The Malachite Curse 2: Ming-Hoa’s oration

The Malachite Curse 2: Ming Hoa’s oration

29 August 2014


When Ming Hoa had to face the look of Chow, he felt a cold chill run through him and had to look elsewhere. She definitely knew what had happened was trying to drive him crazy. He had tried to make amends for his wrongdoing by providing a funeral in great pomp for Cuifen but to no avail. It seemed to him that Chow was like a demon determined to track down every bit of sanity within him and drive it out of him in a frenzy of vengeance. Not only was she fully aware of what had happened and wanted to make him lose his mind by giving him the place of honor in the seating but she also openly flouted it by forcing him to perform the funeral oration.
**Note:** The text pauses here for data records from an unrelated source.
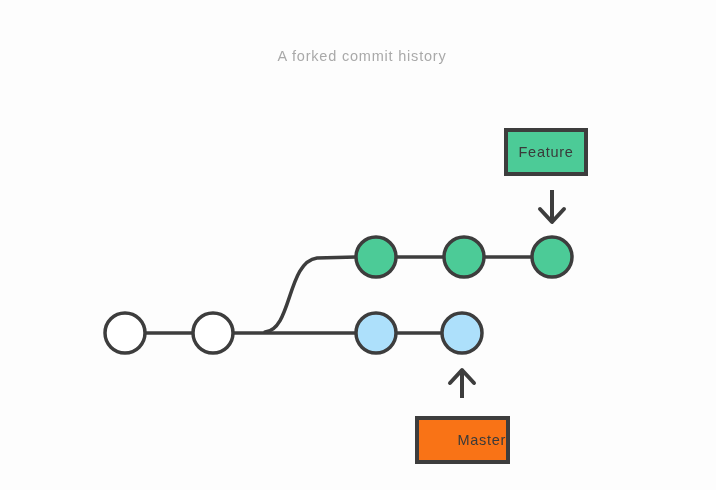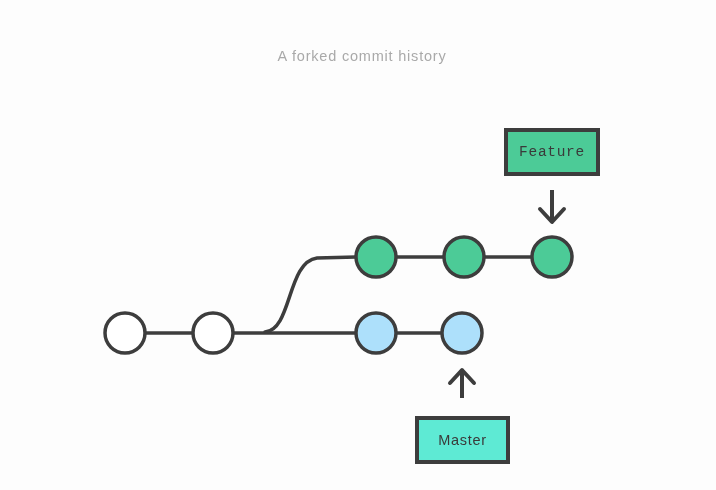--- a/index.html
+++ b/index.html
@@ -51,11 +51,10 @@
   #feature-box {
     left: 465px;
     top: 128px;
-    width: 96px;
+    width: 84px;
     height: 48px;
     background: #4ccb97;
     border: 4px solid #3d3d3d;
-    font-family: Liberation Mono, monospace;
   }
   #master-box {
     left: 376px;

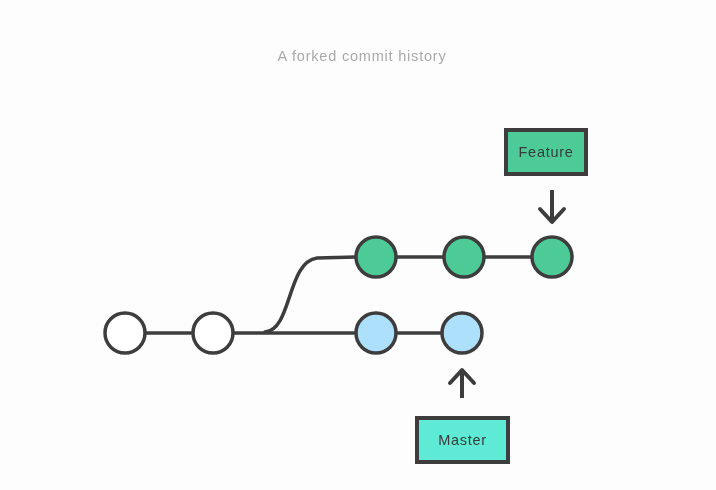--- a/index.html
+++ b/index.html
@@ -61,8 +61,9 @@
     top: 416px;
     width: 95px;
     height: 48px;
-    background: #5eead4;
+    background: #f97316;
     border: 4px solid #3d3d3d;
+    justify-content: flex-end;
   }
   svg.graph-layer {
     position: absolute;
Ming Hoa was not particularly superstitious but he could not help thinking of the old legends that told how the spirit of the deceased stayed with the one who had made the oration as long as such person still had feelings for the deceased. Chow had to know the intensity of his feelings for Cuifen and therefore wanted him to suffer eternally because Cuifen would never leave him and he would be forever haunted by the pale glow of her bright face. Fever seized him again despite the gust of the wintry wind blowing into the temple. He got up, stood in front of the assembly and cleared his throat.
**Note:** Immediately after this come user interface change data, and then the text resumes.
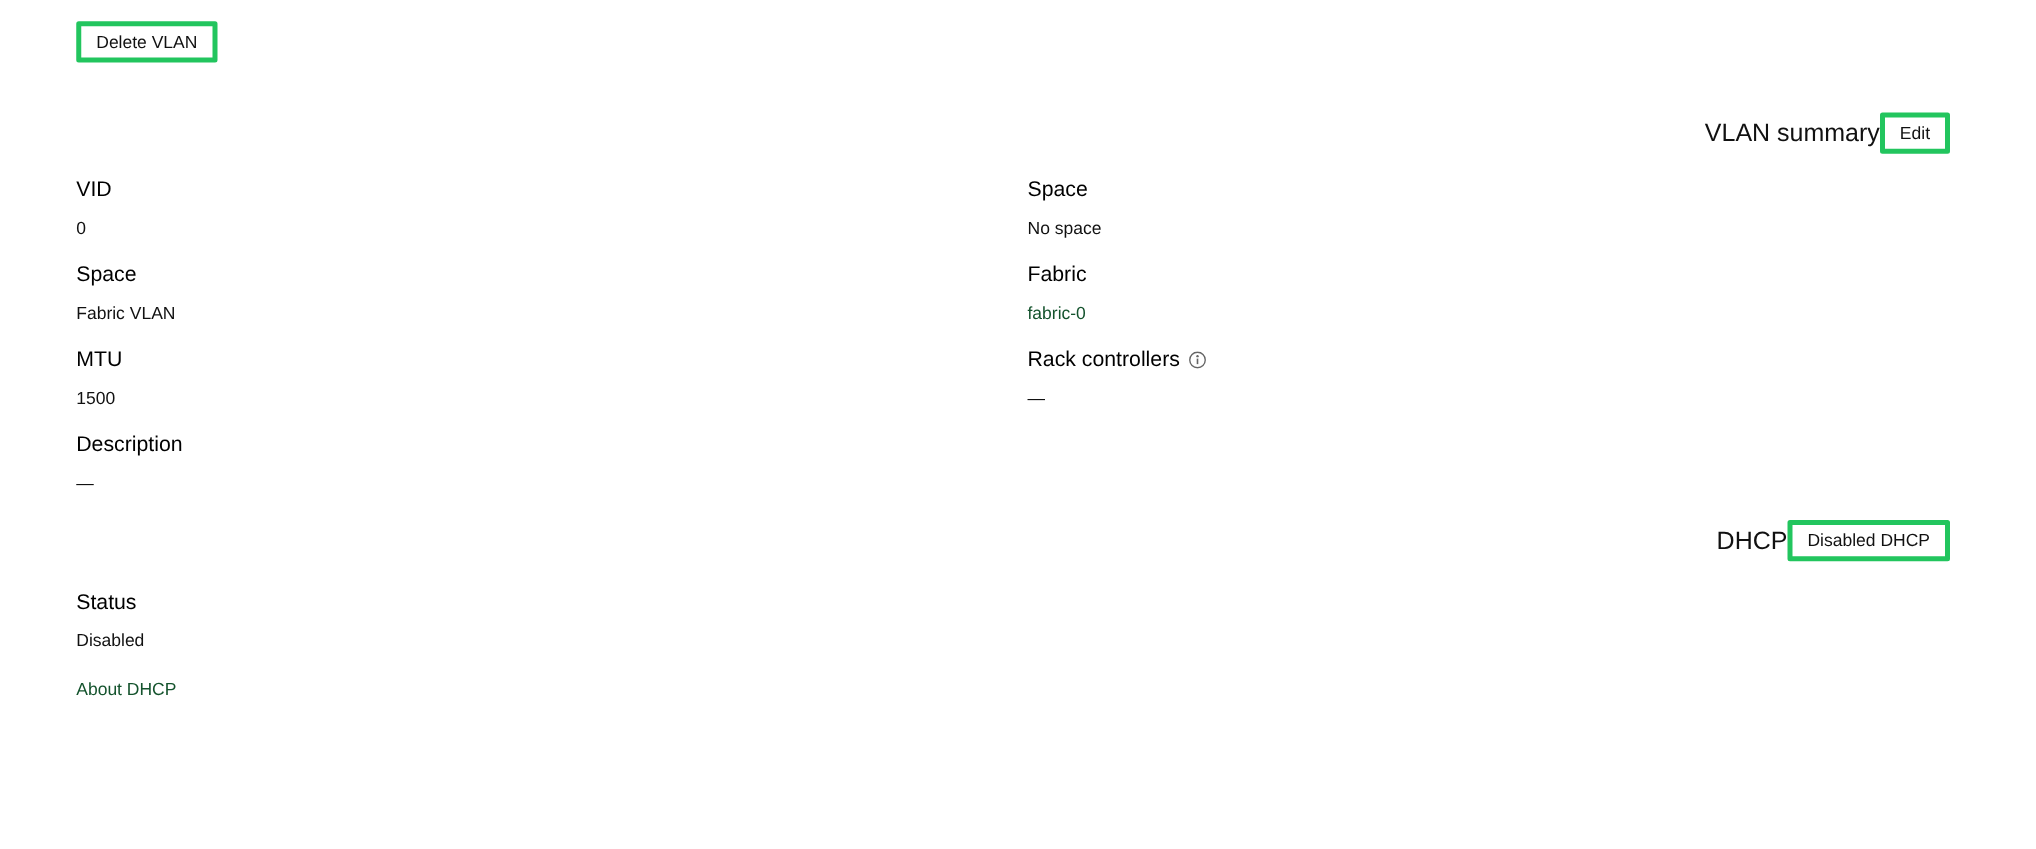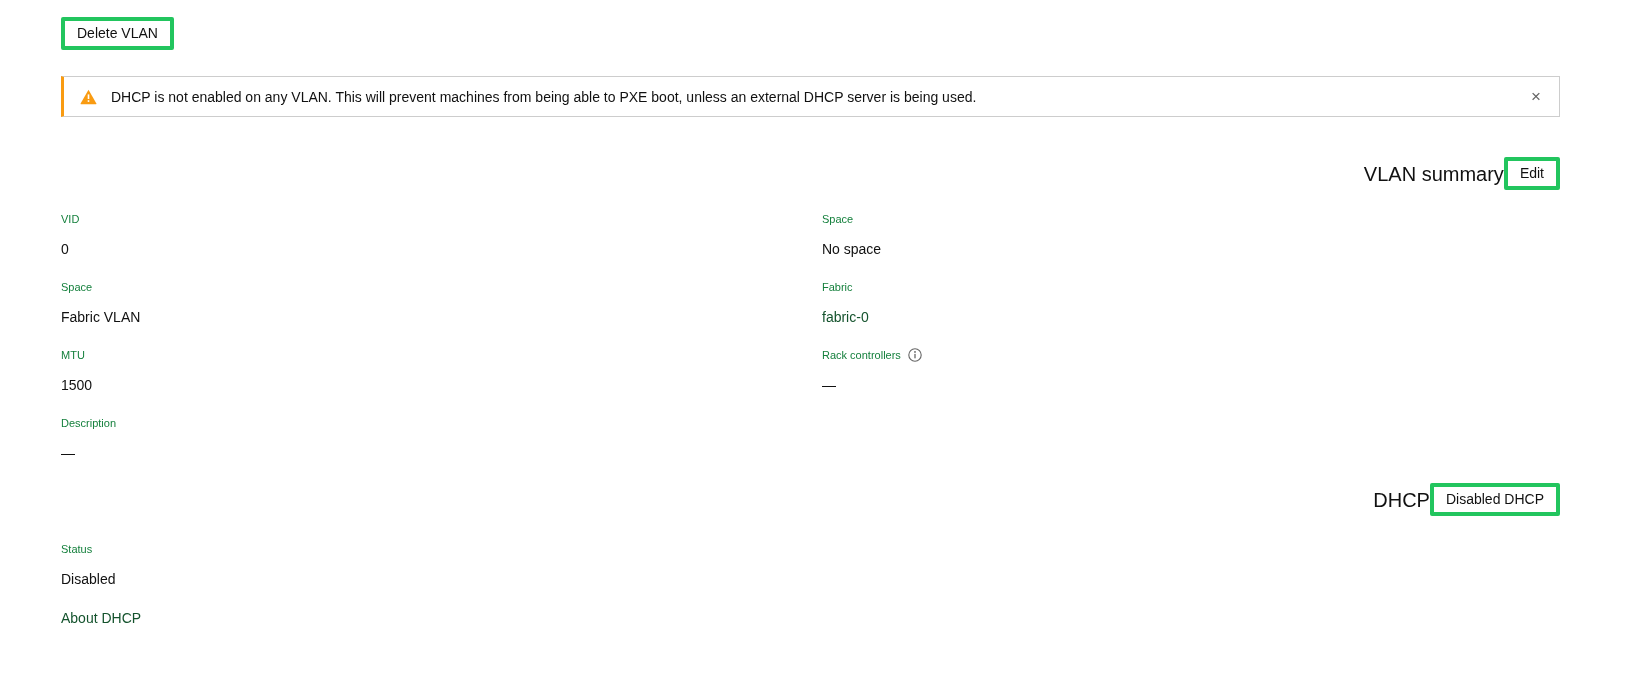--- a/index.html
+++ b/index.html
@@ -93,17 +93,6 @@
 
   <button class="btn">Delete VLAN</button>
 
-  <div class="notification">
-    <span class="warn-icon">
-      <svg width="17" height="16" viewBox="0 0 17 16">
-        <path d="M8.5 0.8 L16.4 14.6 Q16.7 15.2 16 15.2 L1 15.2 Q0.3 15.2 0.6 14.6 Z" fill="#f99b11"></path>
-        <rect x="7.7" y="5.4" width="1.6" height="4.6" fill="#fff"></rect>
-        <rect x="7.7" y="11.2" width="1.6" height="1.7" fill="#fff"></rect>
-      </svg>
-    </span>
-    <span class="msg">DHCP is not enabled on any VLAN. This will prevent machines from being able to PXE boot, unless an external DHCP server is being used.</span>
-    <button class="close">×</button>
-  </div>
 
   <div class="section-header vlan">
     <h2 class="section-title">VLAN summary</h2>

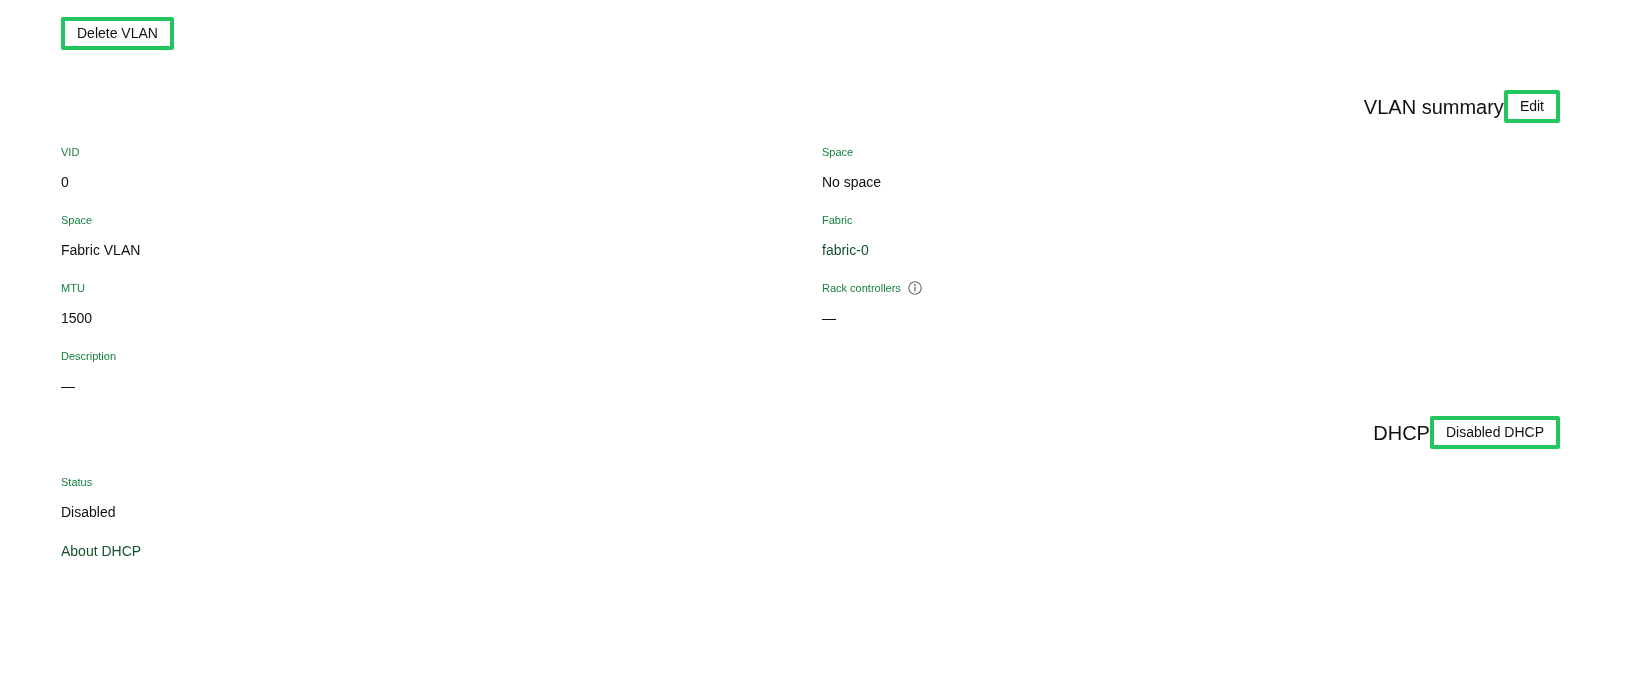--- a/index.html
+++ b/index.html
@@ -68,8 +68,8 @@
     grid-template-columns:761px 1fr;
   }
   .field-label{
-    font-size:11px;
-    color:#15803d;
+    font-size:17px;
+    color:#000000;
     line-height:16px;
     margin-bottom:13px;
     display:flex;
“Cuifen was a very kind and sweet-natured girl,” he said. “She had the beauty of those who do not need any artefacts and saying she was beautiful would be an understatement as she was a sparkling splendor.” The image of Cuifen, eyes half-closed watching him flashed in front of his eyes and he felt faint. “In the beginning,” he continued, “I did not realize how kind she was. She was a wonderful girl who never hesitated to help Ju-Long, Eu-meh’s nephew, at the stables for all of us to have healthy horses to transport the mail”. “She was beautiful,” he carried on.
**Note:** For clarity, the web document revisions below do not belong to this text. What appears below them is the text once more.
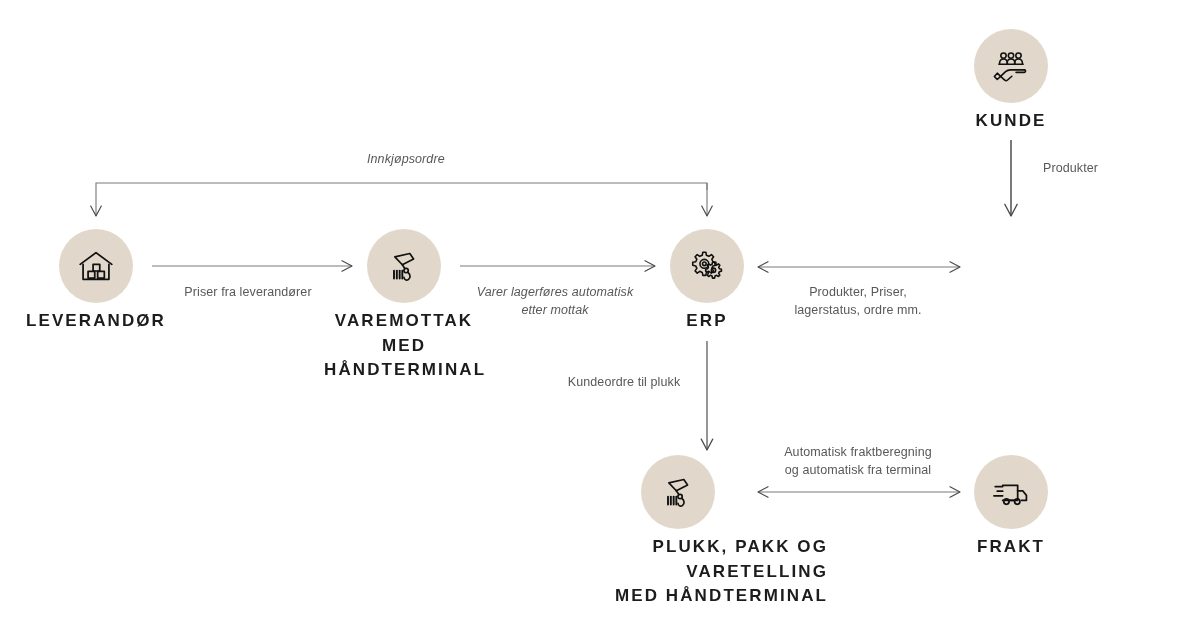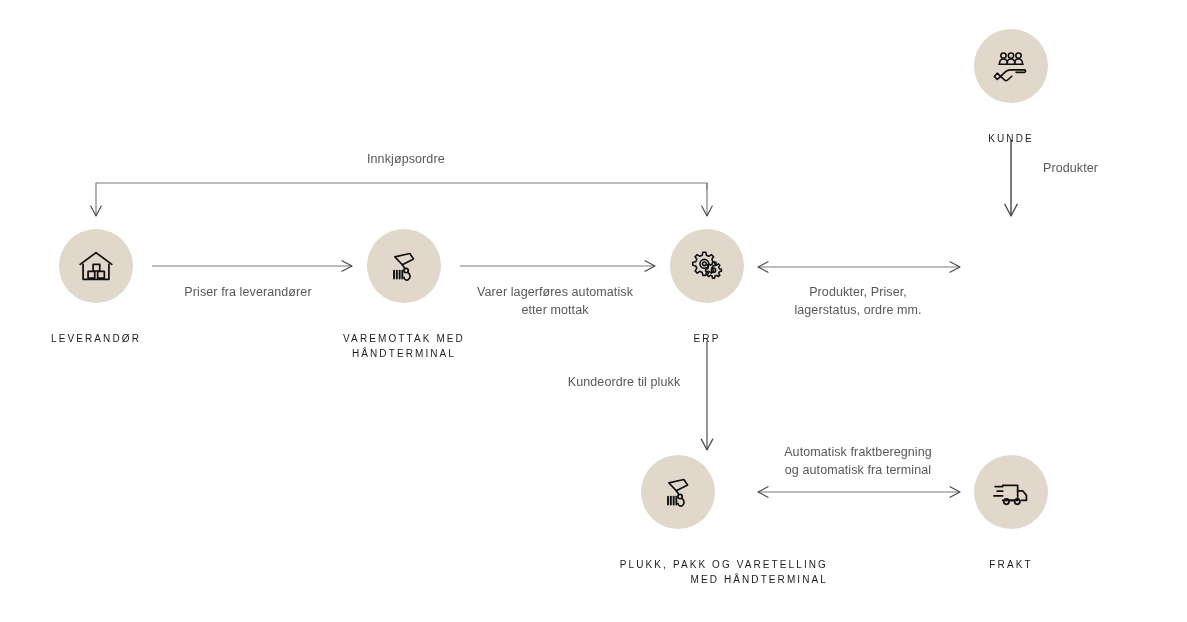--- a/index.html
+++ b/index.html
@@ -47,9 +47,9 @@
     display: block;
   }
   .node-label {
-    margin-top: 29px;
-    font-size: 10px;
-    font-weight: normal;
+    margin-top: 6px;
+    font-size: 17px;
+    font-weight: bold;
     letter-spacing: 2.1px;
     color: #1c1c1c;
     line-height: 1.45;

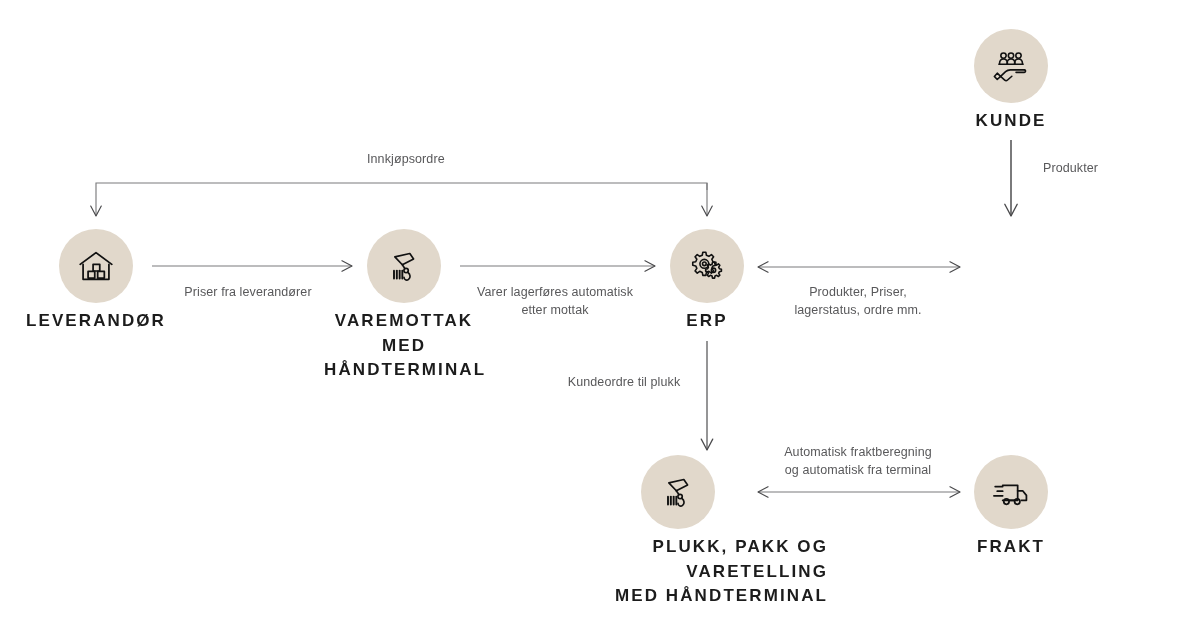--- a/index.html
+++ b/index.html
@@ -233,7 +233,7 @@
     <div class="node-label">FRAKT</div>
   </div>
 
-  <div class="edge-label left" style="left:367px; top:151px;">Innkjøpsordre</div>
+  <div class="edge-label left" style="left:367px; top:151px;font-style:italic;">Innkjøpsordre</div>
 
   <div class="edge-label center" style="left:248px; top:284px;">Priser fra leverandører</div>
 

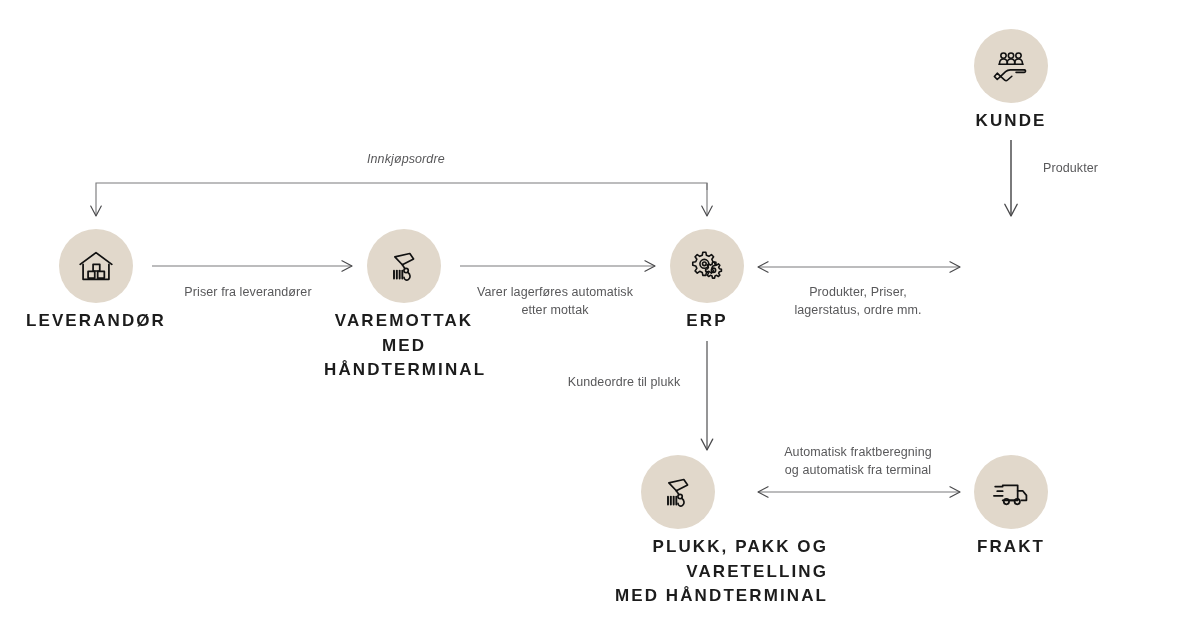--- a/index.html
+++ b/index.html
@@ -237,7 +237,7 @@
 
   <div class="edge-label center" style="left:248px; top:284px;">Priser fra leverandører</div>
 
-  <div class="edge-label center" style="left:555px; top:284px;">Varer lagerføres automatisk
+  <div class="edge-label center" style="left:555px; top:284px;font-style:italic;">Varer lagerføres automatisk
 etter mottak</div>
 
   <div class="edge-label center" style="left:858px; top:284px;">Produkter, Priser,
Cuifen with her little velvet headband that held her hair, Cuifen with her frenetic desire to live, Cuifen whose successive layers of clothing had made him think about matriochkas, Cuifen who denied him calling him a vulture. Cuifen lying dead beside him …

He had never understood exactly how it happened. One moment he was holding her while she inflicted on him a severe pain by pulling his ponytail carefully knotted at the neck and the moment later she lay dead beside him. Since that day the world around him was colored gray and he had gone about minding his business like a lost soul, colour-blinded and sentenced to not see any other color than the brilliance of malachite Cuifen’s eyes donned when she smiled. He was sometimes also obsessed by another color when he allowed himself a thought of the poppy made ​​of three large spots that stood against his immaculate white pants: blood red! He had asked himself when waking up with Cuifen dead at his side from what mysterious illness was he suffering for him to want to absorb the smallest particle of this blood that flowed from him, a little as if to regenerate himself in self-sufficiency. However he soon realized that the blood was not from him but from a small wound in Cuifen’s temple. A small hole made by a sharp object that was shaped like the profile of a small poppy. Like a human blotter, Ming-Hoa would have liked to absorb every drop of blood that had flowed out of Cuifen.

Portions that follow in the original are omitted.